Meski memiliki definisi beragam, tasawuf kemudian memiliki arti yang satu yaitu upaya untuk mendekatkan diri pada Tuhan serta menjauhi hal-hal yang bersifat duniawi.

Masih dalam sumber yang sama, tasawuf sendiri dapat diartikan sebagai metode untuk mencapai kedekatan serta penyatuan antara hamba dan Tuhan serta mencapai kebenaran atau pengetahuan hakiki (ma’rifat) serta inti rasa agama.

Sejarah tasawuf dalam islam 

Tasawuf mempunyai sejarah dan perkembangan yang panjang dan menarik. Berikut adalah beberapa fase perkembangan tasawuf dari masa ke masa.

Abad Pertama dan Kedua Hijriyah

Pada fase ini, tasawuf masih bersifat praktis dan belum ada konsep-konsep tasawuf secara terpadu.

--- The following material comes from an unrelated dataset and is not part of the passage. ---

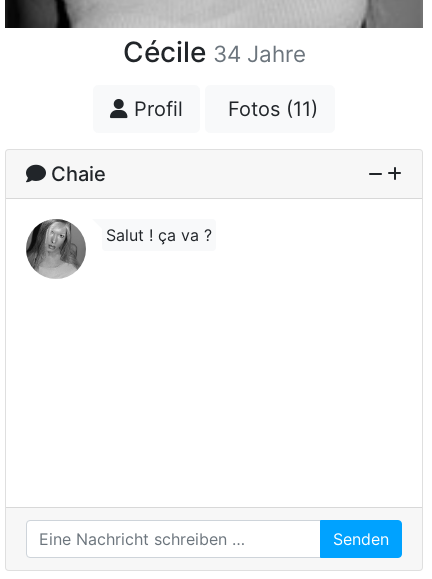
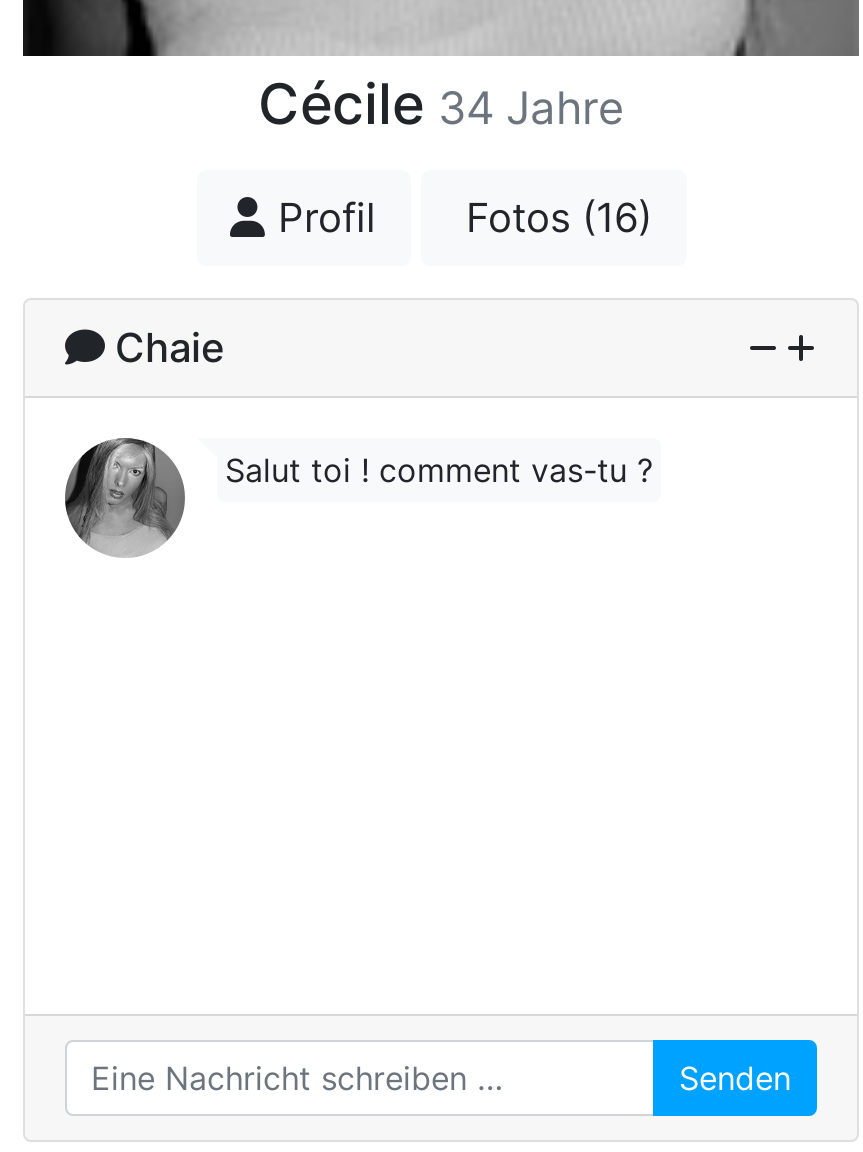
- Profil Fotos (11)
+ Profil Fotos (16)

- Salut ! ça va ?
+ Salut toi ! comment vas-tu ?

Tasawuf pada fase ini merupakan bentuk apresiasi terhadap perilaku kehidupan Nabi Muhammad Saw yang penuh sahaja. 

Para sahabat Nabi Saw dan generasi berikutnya mencoba meneladani Nabi Saw dalam hal zuhud (menjauhi hal-hal yang tidak bermanfaat), wara’ (berhati-hati dalam beramal), tawakkal (berserah diri kepada Allah), sabar (menerima takdir Allah dengan lapang dada), syukur (menghargai nikmat Allah), dan lain-lain.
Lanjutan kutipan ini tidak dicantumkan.